(1) Das Einkommen, das ein behinderter Mensch[1] während einer Maßnahme in einer anerkannten Werkstatt für behinderte Menschen oder bei einem anderen Leistungsanbieter nach § 60 des Neunten Buches[2] erzielt, wird nicht auf den Bedarf angerechnet.

 

(2) Anrechnungsfrei bei der Einkommensanrechnung bleibt im Übrigen das Einkommen

 

1.

des behinderten Menschen[3] aus Waisenrenten, Waisengeld oder aus Unterhaltsleistungen bis zu 277 Euro[4] monatlich,

 

2.

der Eltern bis zu 3 637 Euro[5] monatlich, des verwitweten Elternteils oder, bei getrennt lebenden Eltern, das Einkommen des Elternteils, bei dem der behinderte Mensch[6] lebt, ohne Anrechnung des Einkommens des anderen Elternteils, bis zu 2 076 Euro[7] monatlich und

 

3.

der Ehegattin oder des Ehegatten oder der Lebenspartnerin oder des Lebenspartners bis zu 2 266 Euro[8] Euro monatlich.

[1] Anzuwenden bis 31.12.2021.
[2] Eingefügt durch BTHG. Anzuwenden ab 01.01.2018.
[3] Anzuwenden bis 31.12.2021.
[4] Geändert durch Gesetz zur Anpassung der Berufsausbildungsbeihilfe und des Ausbildungsgeldes. Anzuwenden ab 01.08.2020.
[5] Geändert durch Gesetz zur Anpassung der Berufsausbildungsbeihilfe und des Ausbildungsgeldes.

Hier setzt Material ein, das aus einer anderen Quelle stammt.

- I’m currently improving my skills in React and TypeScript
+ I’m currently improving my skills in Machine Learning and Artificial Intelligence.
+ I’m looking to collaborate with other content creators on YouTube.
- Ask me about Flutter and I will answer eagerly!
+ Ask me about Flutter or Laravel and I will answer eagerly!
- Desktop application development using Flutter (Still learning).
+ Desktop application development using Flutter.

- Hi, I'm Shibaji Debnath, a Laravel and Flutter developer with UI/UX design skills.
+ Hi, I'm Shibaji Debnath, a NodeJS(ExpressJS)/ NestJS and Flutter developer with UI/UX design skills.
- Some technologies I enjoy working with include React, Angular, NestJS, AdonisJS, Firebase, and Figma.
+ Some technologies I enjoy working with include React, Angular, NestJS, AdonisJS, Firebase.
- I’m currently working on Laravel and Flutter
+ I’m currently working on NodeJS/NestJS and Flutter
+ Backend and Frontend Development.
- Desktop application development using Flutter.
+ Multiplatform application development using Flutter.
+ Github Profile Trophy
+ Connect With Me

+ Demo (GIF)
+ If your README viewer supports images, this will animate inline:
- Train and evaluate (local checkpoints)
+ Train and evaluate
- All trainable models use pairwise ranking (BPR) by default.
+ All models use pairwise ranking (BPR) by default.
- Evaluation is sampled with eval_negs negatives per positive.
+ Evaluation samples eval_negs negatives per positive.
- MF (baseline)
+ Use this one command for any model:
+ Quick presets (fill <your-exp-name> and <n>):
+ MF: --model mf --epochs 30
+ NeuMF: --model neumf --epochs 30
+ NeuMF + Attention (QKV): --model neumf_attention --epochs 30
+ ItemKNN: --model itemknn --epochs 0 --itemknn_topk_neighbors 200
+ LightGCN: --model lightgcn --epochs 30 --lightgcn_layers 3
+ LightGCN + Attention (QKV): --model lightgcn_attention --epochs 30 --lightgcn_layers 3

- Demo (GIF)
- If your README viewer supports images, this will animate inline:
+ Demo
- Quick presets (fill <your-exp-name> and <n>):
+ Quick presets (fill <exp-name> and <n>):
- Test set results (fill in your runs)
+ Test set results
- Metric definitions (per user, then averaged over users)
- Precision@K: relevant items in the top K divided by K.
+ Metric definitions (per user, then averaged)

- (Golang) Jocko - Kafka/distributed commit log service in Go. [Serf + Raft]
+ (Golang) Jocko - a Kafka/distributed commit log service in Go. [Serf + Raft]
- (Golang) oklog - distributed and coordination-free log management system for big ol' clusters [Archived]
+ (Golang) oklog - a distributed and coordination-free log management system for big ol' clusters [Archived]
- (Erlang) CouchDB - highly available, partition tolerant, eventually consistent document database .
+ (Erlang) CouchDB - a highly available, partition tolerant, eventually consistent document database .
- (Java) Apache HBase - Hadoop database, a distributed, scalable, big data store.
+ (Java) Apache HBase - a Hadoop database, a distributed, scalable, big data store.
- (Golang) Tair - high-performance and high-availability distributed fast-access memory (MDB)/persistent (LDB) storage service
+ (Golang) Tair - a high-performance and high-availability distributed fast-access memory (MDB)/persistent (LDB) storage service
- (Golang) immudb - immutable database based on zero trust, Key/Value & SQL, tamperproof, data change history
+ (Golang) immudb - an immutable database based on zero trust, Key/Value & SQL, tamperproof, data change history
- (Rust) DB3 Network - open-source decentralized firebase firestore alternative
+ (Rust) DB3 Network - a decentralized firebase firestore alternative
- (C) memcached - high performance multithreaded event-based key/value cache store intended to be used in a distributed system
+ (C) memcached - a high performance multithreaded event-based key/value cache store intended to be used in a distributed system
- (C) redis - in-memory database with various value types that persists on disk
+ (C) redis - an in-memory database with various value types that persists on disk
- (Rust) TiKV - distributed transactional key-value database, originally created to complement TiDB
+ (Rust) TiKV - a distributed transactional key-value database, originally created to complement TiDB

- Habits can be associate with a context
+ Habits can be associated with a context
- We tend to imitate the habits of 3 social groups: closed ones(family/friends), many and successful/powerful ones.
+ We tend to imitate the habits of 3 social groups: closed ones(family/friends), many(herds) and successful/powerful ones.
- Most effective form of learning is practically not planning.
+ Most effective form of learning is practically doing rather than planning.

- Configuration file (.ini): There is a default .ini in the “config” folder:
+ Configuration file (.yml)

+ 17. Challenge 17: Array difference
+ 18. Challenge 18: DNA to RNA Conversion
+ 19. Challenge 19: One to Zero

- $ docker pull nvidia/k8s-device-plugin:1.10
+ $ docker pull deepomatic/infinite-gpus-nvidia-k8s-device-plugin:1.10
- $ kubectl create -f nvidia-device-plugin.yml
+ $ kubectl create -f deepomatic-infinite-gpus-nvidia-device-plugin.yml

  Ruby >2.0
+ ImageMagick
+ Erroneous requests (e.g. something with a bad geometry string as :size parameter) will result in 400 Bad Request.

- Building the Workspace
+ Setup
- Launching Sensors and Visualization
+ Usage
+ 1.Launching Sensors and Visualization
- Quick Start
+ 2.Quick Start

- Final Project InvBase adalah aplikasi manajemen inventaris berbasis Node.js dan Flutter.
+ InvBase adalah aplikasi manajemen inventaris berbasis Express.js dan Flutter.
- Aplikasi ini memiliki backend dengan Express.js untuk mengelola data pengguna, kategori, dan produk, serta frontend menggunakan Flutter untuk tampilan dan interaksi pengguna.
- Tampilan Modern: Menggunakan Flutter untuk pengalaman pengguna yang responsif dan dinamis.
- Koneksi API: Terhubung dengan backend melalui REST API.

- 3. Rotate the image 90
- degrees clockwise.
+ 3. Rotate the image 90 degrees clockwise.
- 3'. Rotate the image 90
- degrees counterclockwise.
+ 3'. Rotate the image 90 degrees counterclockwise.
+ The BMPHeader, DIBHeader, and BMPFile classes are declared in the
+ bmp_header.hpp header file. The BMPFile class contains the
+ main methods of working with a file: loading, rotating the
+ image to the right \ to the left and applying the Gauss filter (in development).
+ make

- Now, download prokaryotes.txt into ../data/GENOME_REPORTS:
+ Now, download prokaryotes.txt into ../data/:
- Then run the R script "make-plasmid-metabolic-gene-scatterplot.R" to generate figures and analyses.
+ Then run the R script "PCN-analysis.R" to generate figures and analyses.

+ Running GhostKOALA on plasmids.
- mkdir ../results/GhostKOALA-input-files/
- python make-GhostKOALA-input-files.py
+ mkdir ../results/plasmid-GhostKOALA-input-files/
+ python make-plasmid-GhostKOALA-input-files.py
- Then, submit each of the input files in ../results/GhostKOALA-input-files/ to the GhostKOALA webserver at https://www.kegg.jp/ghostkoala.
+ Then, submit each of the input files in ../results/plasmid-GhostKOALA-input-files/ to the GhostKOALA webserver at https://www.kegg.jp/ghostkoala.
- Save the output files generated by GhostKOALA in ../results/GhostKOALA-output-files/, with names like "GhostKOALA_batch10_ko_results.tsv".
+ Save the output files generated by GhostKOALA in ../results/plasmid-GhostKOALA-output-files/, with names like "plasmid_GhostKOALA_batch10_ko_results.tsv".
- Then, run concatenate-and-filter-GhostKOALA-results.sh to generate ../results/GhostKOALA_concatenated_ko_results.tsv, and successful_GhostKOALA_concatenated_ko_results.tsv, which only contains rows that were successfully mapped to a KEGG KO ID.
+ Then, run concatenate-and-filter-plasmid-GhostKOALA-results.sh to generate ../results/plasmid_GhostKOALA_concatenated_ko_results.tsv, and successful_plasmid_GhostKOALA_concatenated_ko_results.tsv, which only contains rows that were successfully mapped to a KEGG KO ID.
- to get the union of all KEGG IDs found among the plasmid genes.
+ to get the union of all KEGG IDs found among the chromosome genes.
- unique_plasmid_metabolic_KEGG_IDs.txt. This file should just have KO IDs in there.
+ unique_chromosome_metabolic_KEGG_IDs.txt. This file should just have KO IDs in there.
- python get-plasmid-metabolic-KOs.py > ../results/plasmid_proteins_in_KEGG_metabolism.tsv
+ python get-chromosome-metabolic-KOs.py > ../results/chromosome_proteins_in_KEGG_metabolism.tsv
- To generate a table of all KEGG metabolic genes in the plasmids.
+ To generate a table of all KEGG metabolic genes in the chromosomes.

Anzuwenden ab 01.08.2021.
[6] Anzuwenden bis 31.12.2021.
[7] Geändert durch Gesetz zur Anpassung der Berufsausbildungsbeihilfe und des Ausbildungsgeldes. Anzuwenden ab 01.08.2019.
[8] Geändert durch Gesetz zur Anpassung der Berufsausbildungsbeihilfe und des Ausbildungsgeldes. Anzuwenden ab 01.08.2021.